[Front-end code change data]
* * * * *

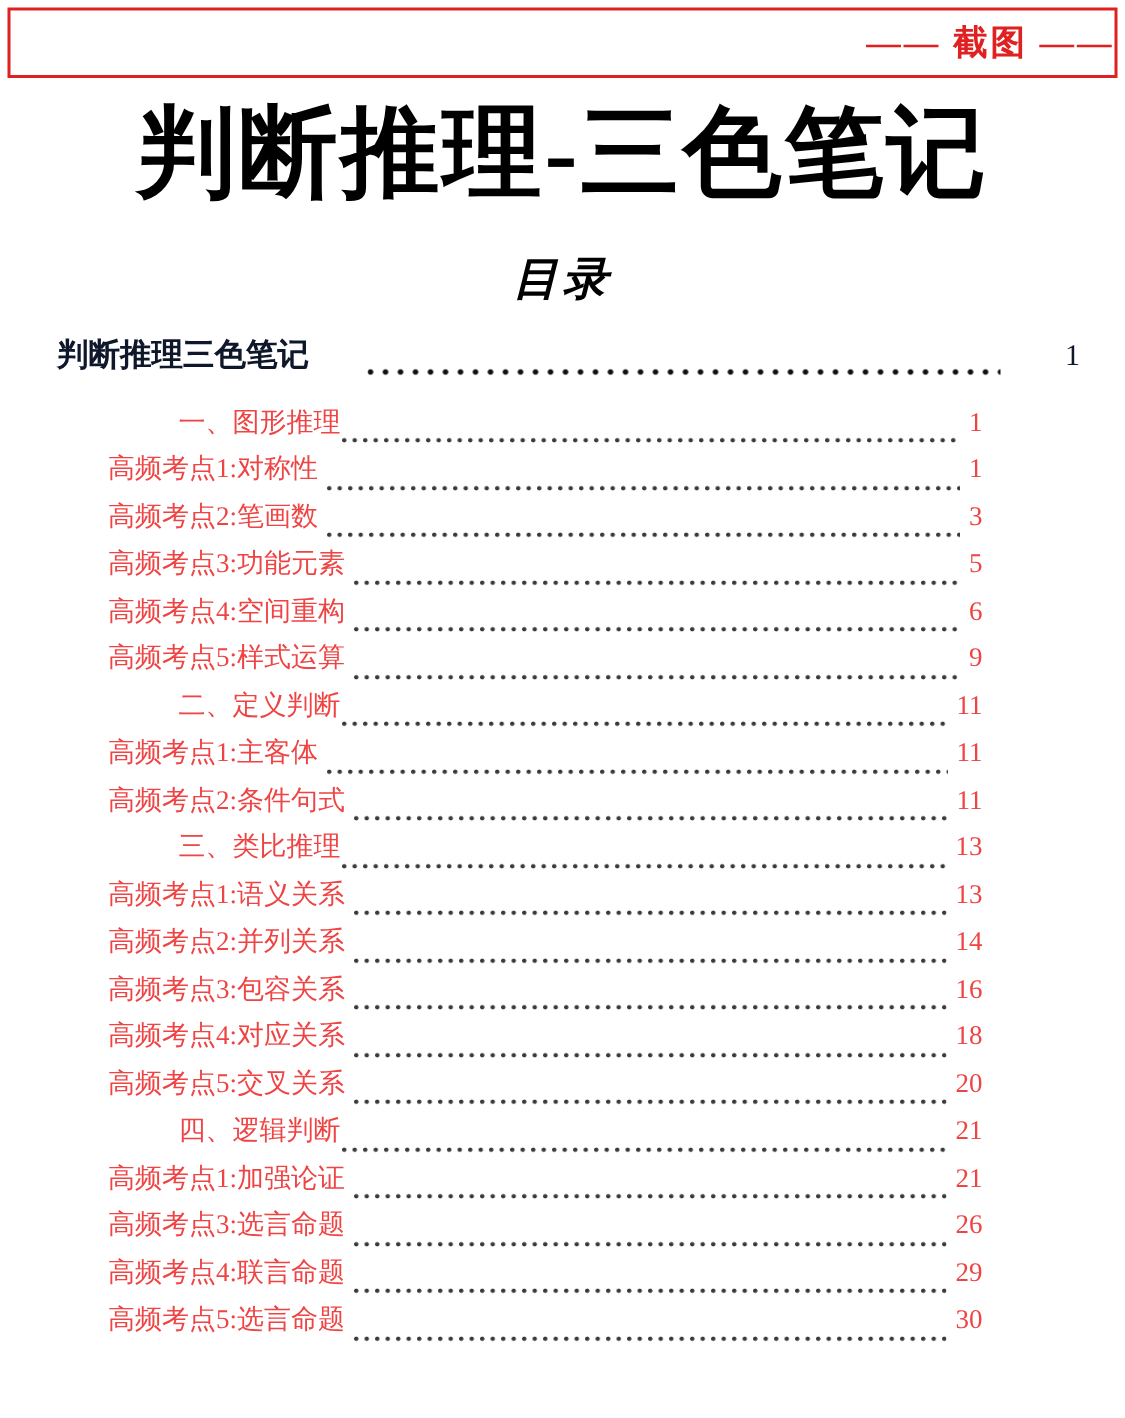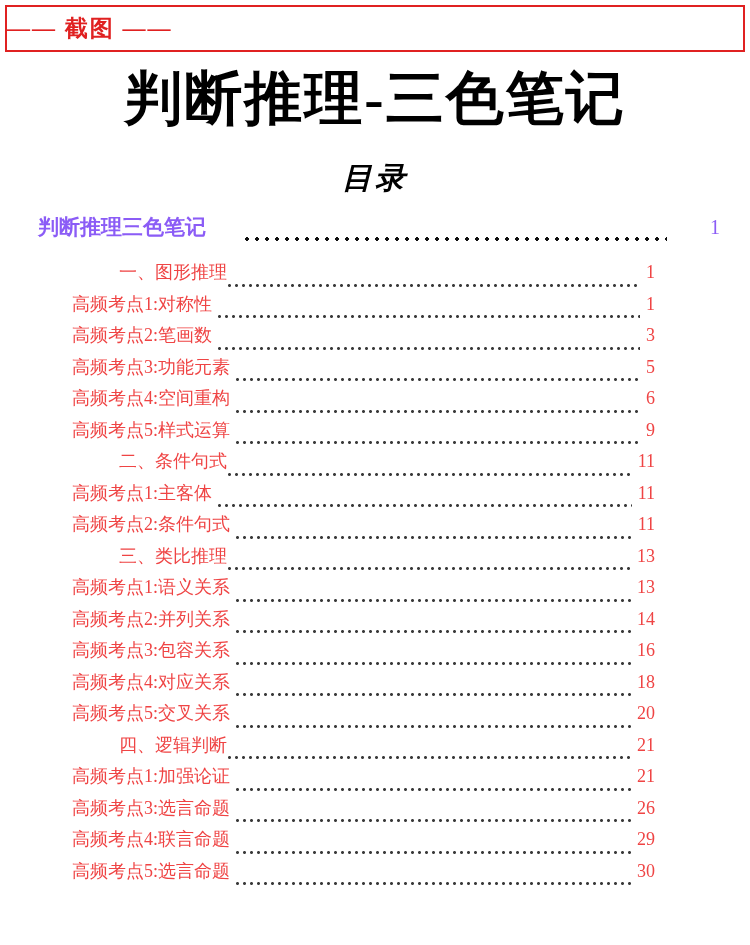--- a/index.html
+++ b/index.html
@@ -20,7 +20,7 @@
     border: 2px solid #e02121;
     display: flex;
     align-items: center;
-    justify-content: flex-start;
+    justify-content: flex-end;
     background: #ffffff;
   }
   .banner-text {

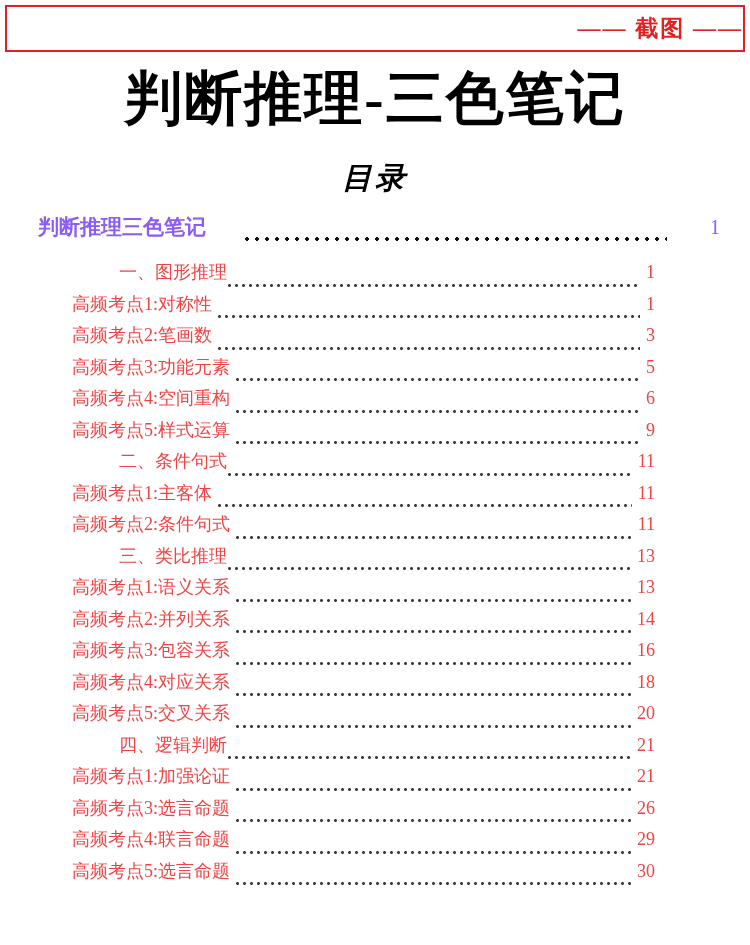--- a/index.html
+++ b/index.html
@@ -36,7 +36,7 @@
 
   .doc-title {
     text-align: center;
-    font-size: 58px;
+    font-size: 66px;
     font-weight: bold;
     line-height: 1.06;
     margin-top: 16px;

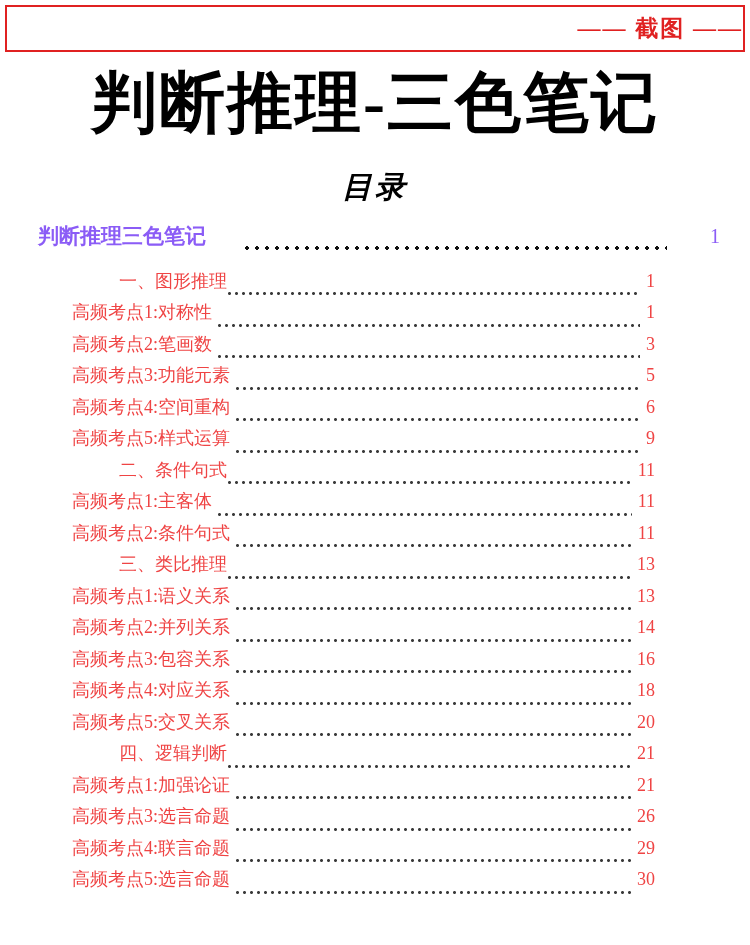--- a/index.html
+++ b/index.html
@@ -79,7 +79,7 @@
     font-family: "Liberation Sans", "DejaVu Sans", sans-serif;
     font-weight: bold;
     font-size: 21px;
-    color: #8b5cf6;
+    color: #0f172a;
     margin-bottom: 13px;
     gap: 35px;
   }

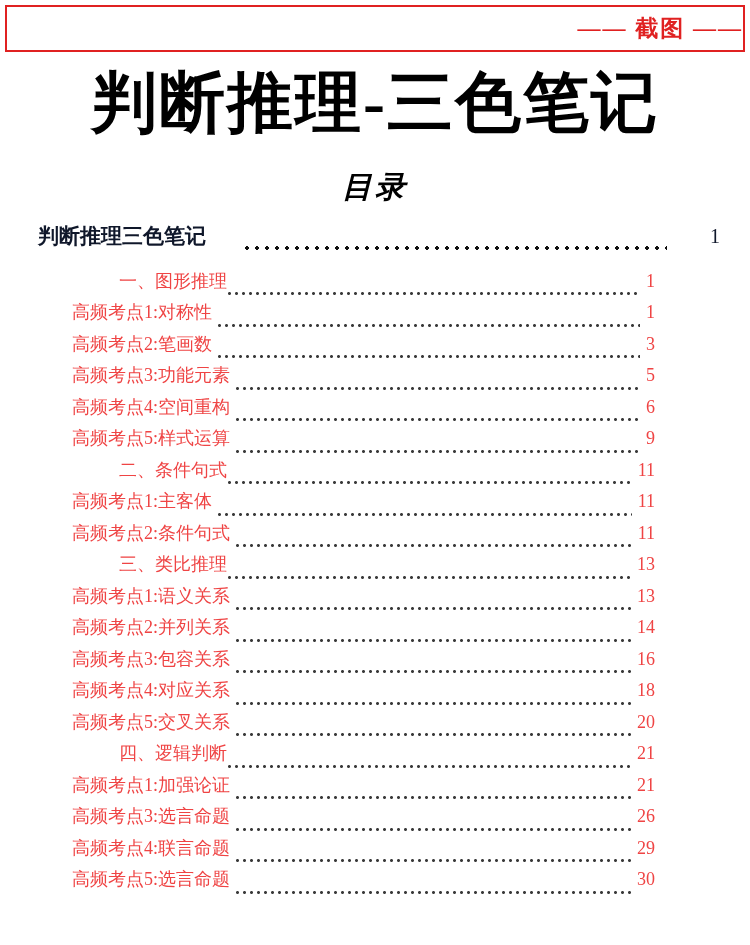--- a/index.html
+++ b/index.html
@@ -168,7 +168,7 @@
   </div>
 
   <div class="toc-row level-1">
-    <span class="toc-label">二、条件句式</span>
+    <span class="toc-label">二、定义判断</span>
     <span class="leader"></span>
     <span class="toc-page">11</span>
   </div>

* * * * *

**WORK INSTRUCTION**
Would you retype the lines from the line containing "font-size: 21px;" to the final line of the entries above, exactly as given and without pictures?

**EXPECTED OUTPUT**
     font-size: 21px;
-    color: #8b5cf6;
+    color: #0f172a;
     margin-bottom: 13px;
     gap: 35px;
   }

--- a/index.html
+++ b/index.html
@@ -168,7 +168,7 @@
   </div>
 
   <div class="toc-row level-1">
-    <span class="toc-label">二、条件句式</span>
+    <span class="toc-label">二、定义判断</span>
     <span class="leader"></span>
     <span class="toc-page">11</span>
   </div>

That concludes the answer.